Solaris 11.1: Moving your zones

Because the offical documentation for moving zones around is IMHO a little bit sparse, partially wrong and lacks "real world" examples, I decided to write down, how we move zones from one bare metal box to another in an efficient way, reducing the time of the zone unavailability to an absolute minimum.

However, to understand the stuff below, one should keep the following simple rules in mind, we established to make the management of our zones and boxes a little bit easier:

All server zones are based on the group/system/solaris-small-server package minus some unneeded bloat and documentation (see manifest.xml and the "Minimize your zones" article).
The only software which gets installed in addition into global zones (GZ) are drivers, network and diag utils for troubleshooting as well as tools related to the attached storage (e.g. see ai.xml).
A global zone never shares any ZFS, neither via NFS nor CIFS/samba.
No zone uses a physical NIC directly. All (including the global zones) use virtual NICs (vnic) and exclusive IP-stacks, only.
The vnics have the same basename as the zone they are attached to. E.g. if a zone's name is www, the corresponding vnics are named www0, www1, ..., wwwN.
All vnics have their mac address assigned explicitly. The first 3 bytes are organization specific (default: 00:00:01 for private), the 4th and 5th byte or the 3rd and 4th byte of the IP address assigned to the primary interface of the global zone, and the last byte is a simple enumeration. It is tried to use zoneId * 16 + numberOfTheVnic wrt. to the attached zone. However, only the global zone has a static ID of 0, all others may change on reboot (e.g. if a zone got removed), so the last byte can't always be safely calculated this way.

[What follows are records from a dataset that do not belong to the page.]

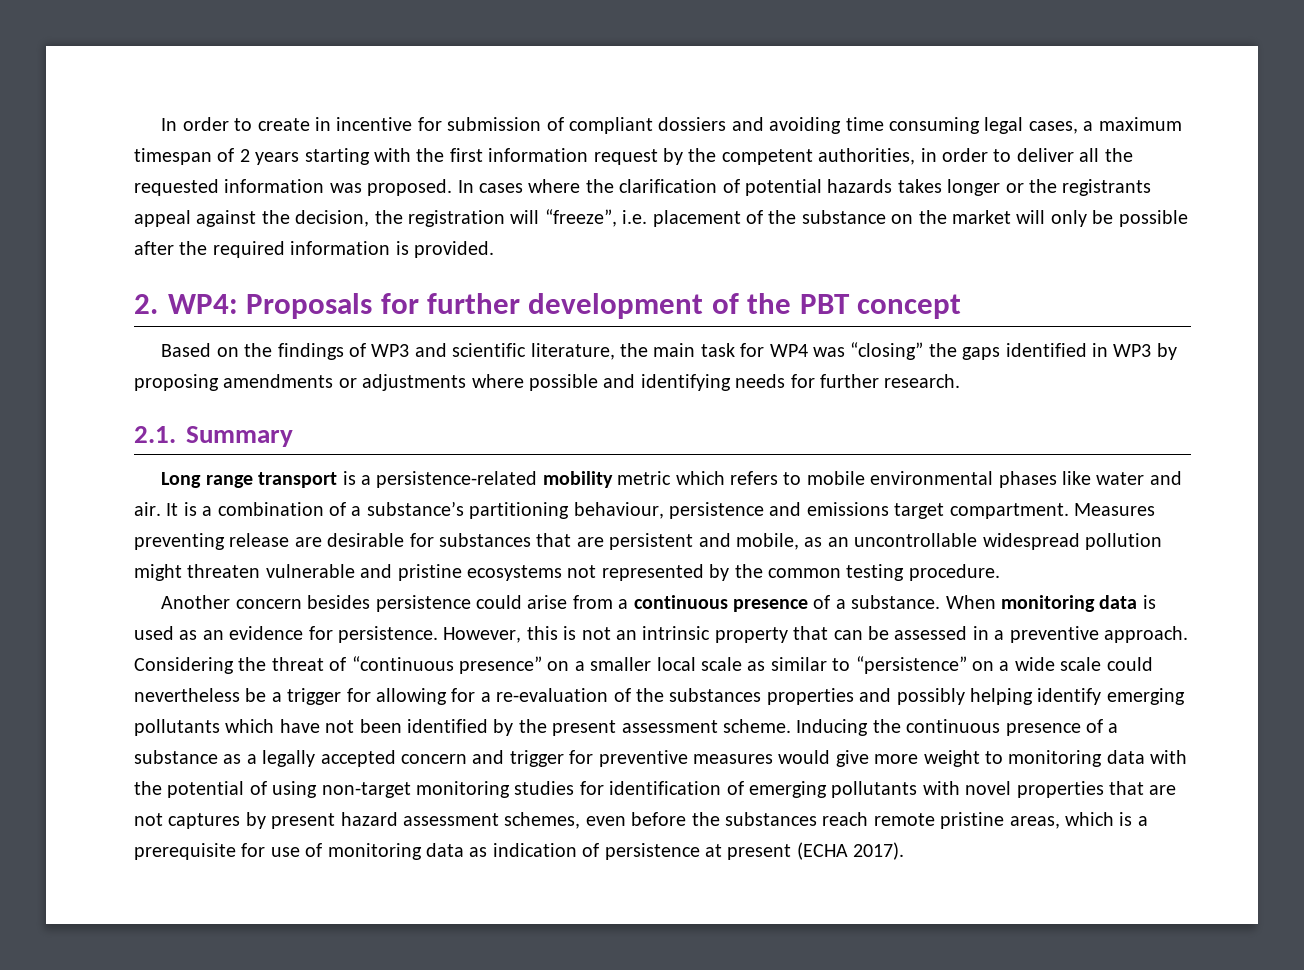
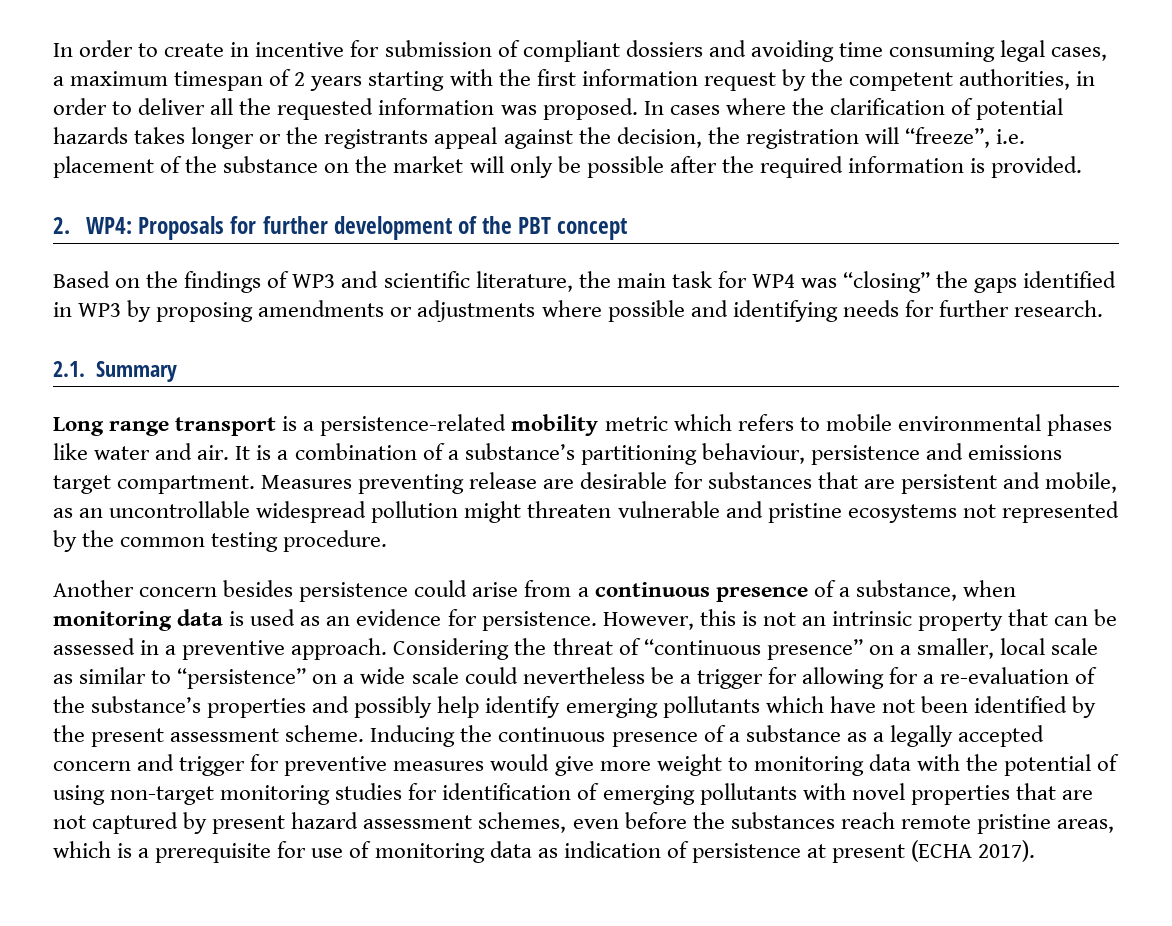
- Another concern besides persistence could arise from a continuous presence of a substance. When monitoring data is used as an evidence for persistence.
+ Another concern besides persistence could arise from a continuous presence of a substance, when monitoring data is used as an evidence for persistence.
- Considering the threat of “continuous presence” on a smaller local scale as similar to “persistence” on a wide scale could nevertheless be a trigger for allowing for a re-evaluation of the substances properties and possibly helping identify emerging pollutants which have not been identified by the present assessment scheme.
+ Considering the threat of “continuous presence” on a smaller, local scale as similar to “persistence” on a wide scale could nevertheless be a trigger for allowing for a re-evaluation of the substance’s properties and possibly help identify emerging pollutants which have not been identified by the present assessment scheme.
- Inducing the continuous presence of a substance as a legally accepted concern and trigger for preventive measures would give more weight to monitoring data with the potential of using non-target monitoring studies for identification of emerging pollutants with novel properties that are not captures by present hazard assessment schemes, even before the substances reach remote pristine areas, which is a prerequisite for use of monitoring data as indication of persistence at present (ECHA 2017).
+ Inducing the continuous presence of a substance as a legally accepted concern and trigger for preventive measures would give more weight to monitoring data with the potential of using non-target monitoring studies for identification of emerging pollutants with novel properties that are not captured by present hazard assessment schemes, even before the substances reach remote pristine areas, which is a prerequisite for use of monitoring data as indication of persistence at present (ECHA 2017).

E.g. if the primary interface of the GZ has the IP address 192.168.31.12, the default mac address of the primary interface would be 00:00:01:1F:0C:00, the one of the first zone installed 00:00:01:1F:0C:10, the 2nd interface of that zone 00:00:01:1F:0C:11 and so on.
The name of a non-global zone (NGZ) should be the same as the simple aka unqualified hostname of its primary interface.
All NGZ zonepathes have the form /zones/${ZNAME}, whereby $ZNAME denotes the name of the zone.
Each zonepath is a ZFS having rpool/zones as its parent (i.e. rpool/zones mountpoint is /zones).
All important data are NOT stored in the zone's rpool (or related children). Instead a separate ZFS of the GZ gets inherited to the zone as a "virtual zpool" aka dataset aliased as pool1. The parent of this ZFS within the GZ is pool1/${ZNAME}. If more datasets are needed, the same schema should be used. E.g. if a 2nd dataset is needed for a zone named www, one would use the zonecfg commands: add dataset ; set name=pool2/www/pool2 ; alias=pool2 ; end . This makes it easier to backup the right data (avoid redundant OS/software bits) efficiently and re-use them (e.g. for testing) in a completely different zone (just copy the ZFS and don't waste time to search for the required data).
To be able to always login as soon as possible, all zone local accounts are placed into the rpool ZFS (i.e. GZ: rpool/${HOST}/local/home/${USER}, NGZs: rpool/zones/${ZNAME}/rpool/local/home/${USER} always mounted to the zone's /local/home/${USER}), the home entry in the/etc/passwd gets explicitly set to this directory and the dependency to the fs-autofs service of the ssh:default, system-log:default (and usually smtp:sendmail) services gets deleted.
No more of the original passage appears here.